UT researchers presented a project joining the future of computational technologies and plant science.
Computational technology will play a critical role in the plant sciences that affect crop development in the future, a UT scientist said in a talk Tuesday.
The iPlant Collaborative is a virtual organization designed to bring together experts from different fields to overcome challenges in plant science. Dan Stanzione, deputy director of UT’s Texas Advanced Computing Center, shared information about the project at the AT&T Conference Center to about 150 people.
The National Science Foundation funded the project in 2008. UT manages it in conjunction with the University of Arizona and Cold Spring Harbor Laboratory in New York.
Plants are an essential part of life due to their production of oxygen and use for creating building materials, clothing and most importantly food, Stanzione said.
Stanzione said current trends paint a grim picture for the future of crops and society, including the spread of over-consumptive diets, the decrease of arable land, population growth, climate change, use of crops for bio-energy instead of consumption and the increase of prices and subsequent political unrest.
“Doing the same old thing will get us less and less results,” he said.
Stanzione said a new computational platform was necessary for scientists to discern the challenges faced by the scientific community in learning more about how plants work and how to solve agricultural problems with this knowledge.
One such problem is understanding the relationship between specific genes and the qualities we care about in plants, also known as phenotypes, said Matthew Vaughn, a research associate at the Texas Advanced Computing Center.

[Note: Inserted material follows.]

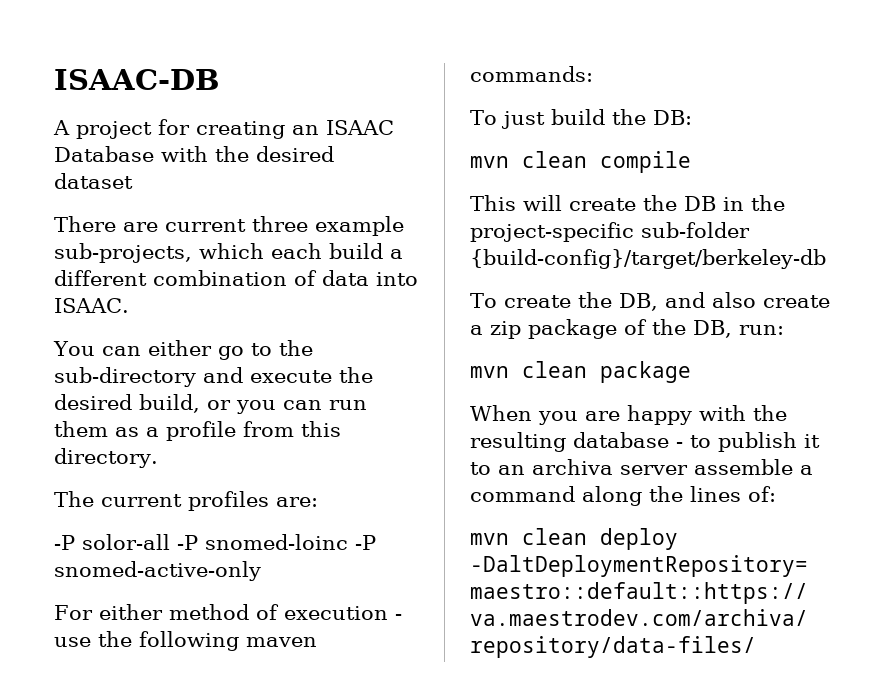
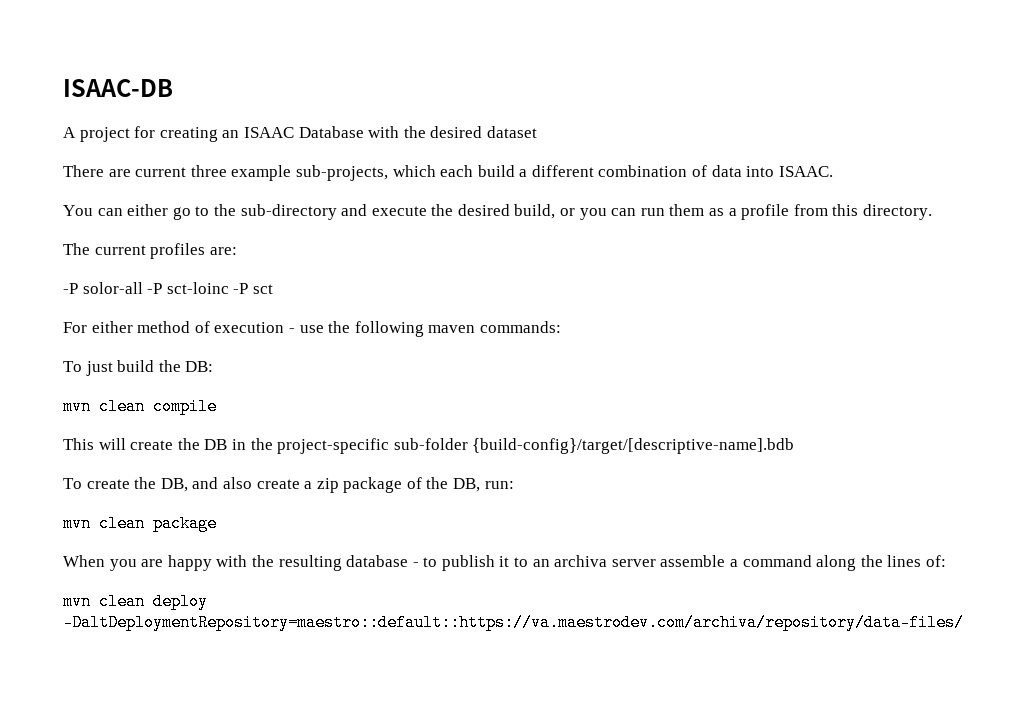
[205,534,376,550] [54,561,261,581] snomed-loinc -P snomed-active-only -> [166,282,273,294] sct-loinc -P sct
[470,249,826,269] {build-config}/target/berkeley-db -> [472,438,795,454] {build-config}/target/[descriptive-name].bdb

He said iPlant would help restructure the way plant science is done, help overcome practical and theoretical challenges and increase effective communication between researchers.
The presentation was part of the Austin Forum on Science, Technology and Society, an event organized by the Texas Advanced Computing Center, organizer Faith Singer-Villalobos said.
“The goal for the event is to engage the community in topics of science and technology, but more importantly of how they impact society,” Singer-Villalobos said.
She said the monthly events were also an opportunity to network diverse audiences in a comfortable and engaging environment.
Computer sciences senior Joe Cruz said these presentations were an intriguing opportunity to interact with important people in the world of science and technology.
“It gives a glimpse of the world beyond theory and at the industry landscape,” Cruz said.